Give the records again exactly, but drop the pictures.
Given information START
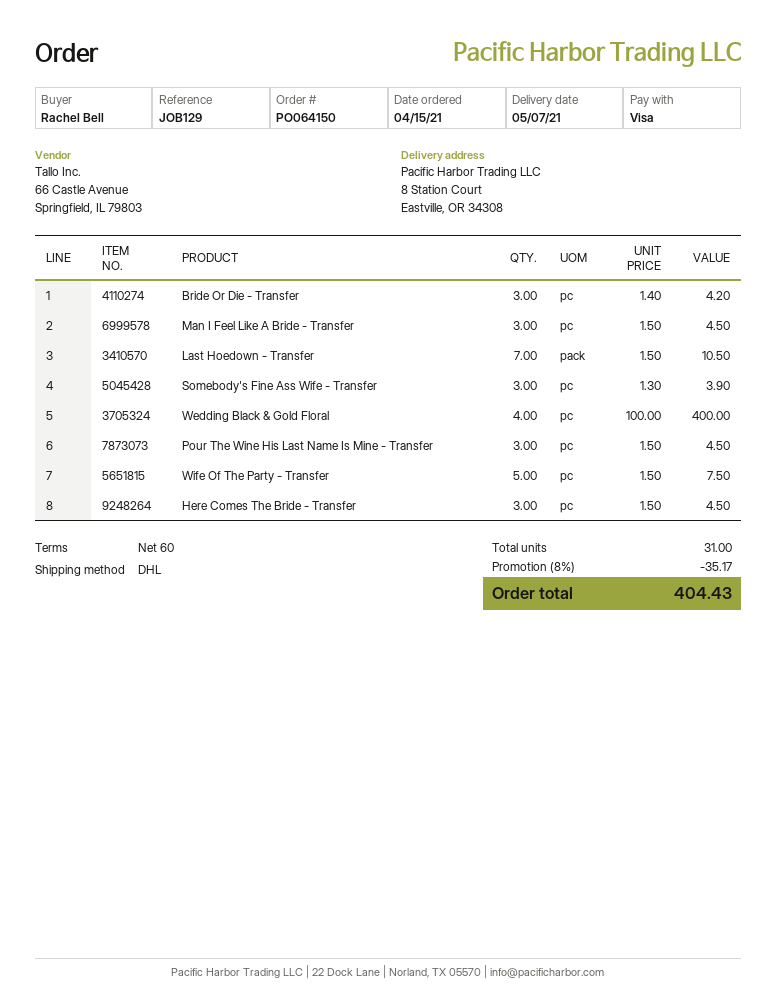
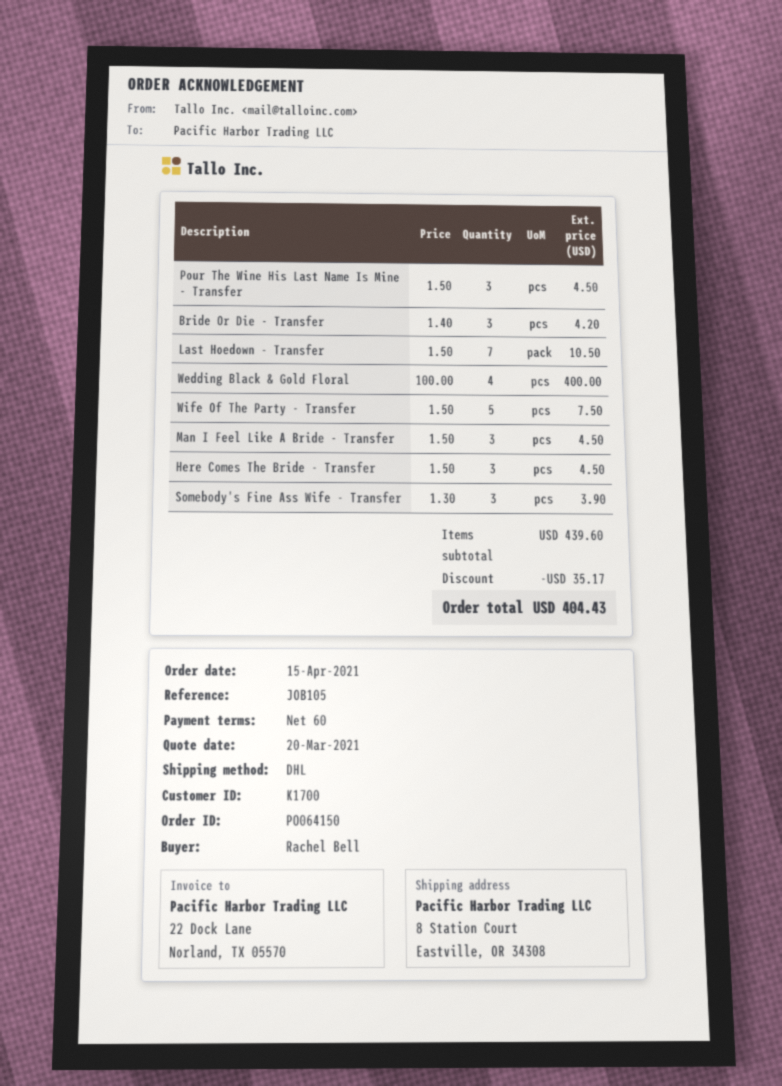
reference: JOB129 -> JOB105

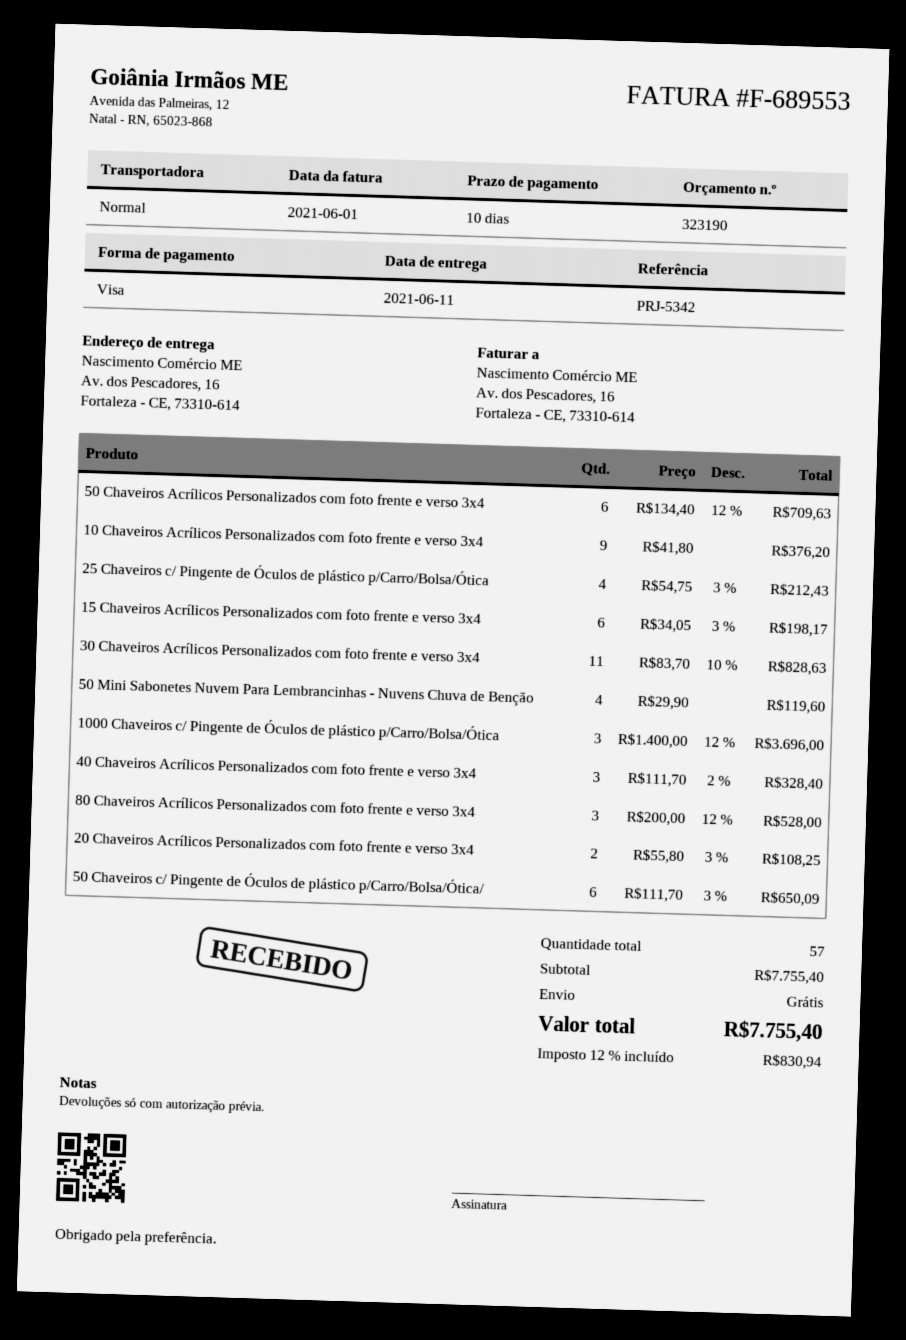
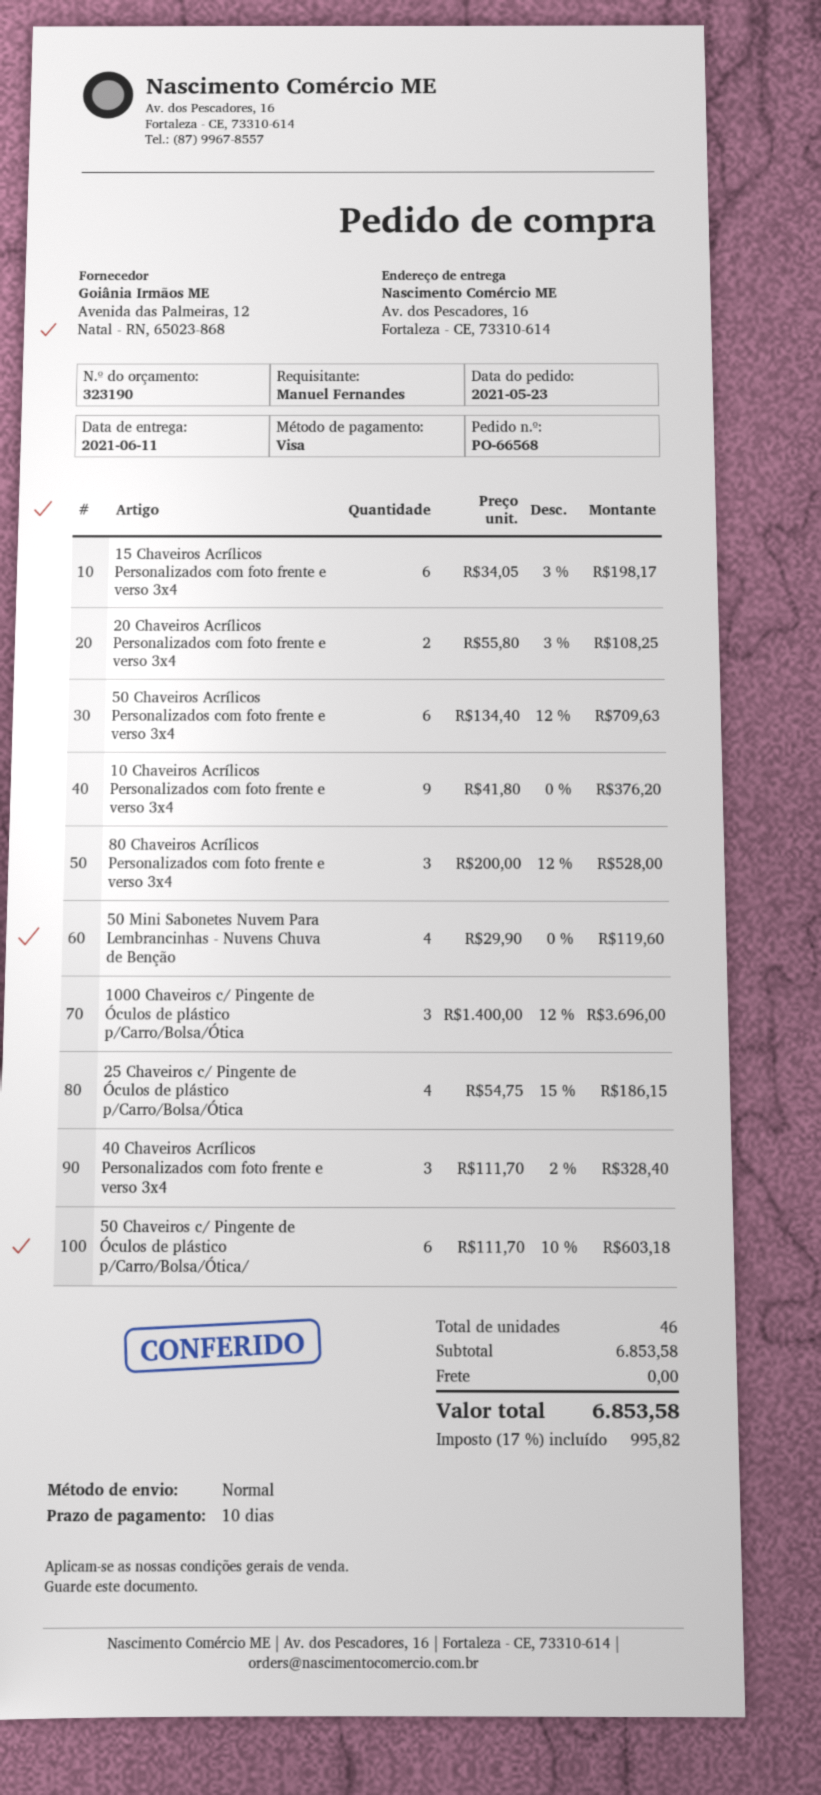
25 Chaveiros c/ Pingente de Óculos de plástico p/Carro/Bolsa/Ótica: 4 x 54.75 - 3% = 212.43 -> 4 x 54.75 - 15% = 186.15
30 Chaveiros Acrílicos Personalizados com foto frente e verso 3x4: 11 x 83.70 - 10% = 828.63 -> none
50 Chaveiros c/ Pingente de Óculos de plástico p/Carro/Bolsa/Ótica/: 6 x 111.70 - 3% = 650.09 -> 6 x 111.70 - 10% = 603.18
total quantity: 57 -> 46
subtotal: 7755.40 -> 6853.58
tax: 12% = 830.94 -> 17% = 995.82
total: 7755.40 -> 6853.58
Given information END
(Your response):
reference: JOB129 -> JOB105

25 Chaveiros c/ Pingente de Óculos de plástico p/Carro/Bolsa/Ótica: 4 x 54.75 - 3% = 212.43 -> 4 x 54.75 - 15% = 186.15
30 Chaveiros Acrílicos Personalizados com foto frente e verso 3x4: 11 x 83.70 - 10% = 828.63 -> none
50 Chaveiros c/ Pingente de Óculos de plástico p/Carro/Bolsa/Ótica/: 6 x 111.70 - 3% = 650.09 -> 6 x 111.70 - 10% = 603.18
total quantity: 57 -> 46
subtotal: 7755.40 -> 6853.58
tax: 12% = 830.94 -> 17% = 995.82
total: 7755.40 -> 6853.58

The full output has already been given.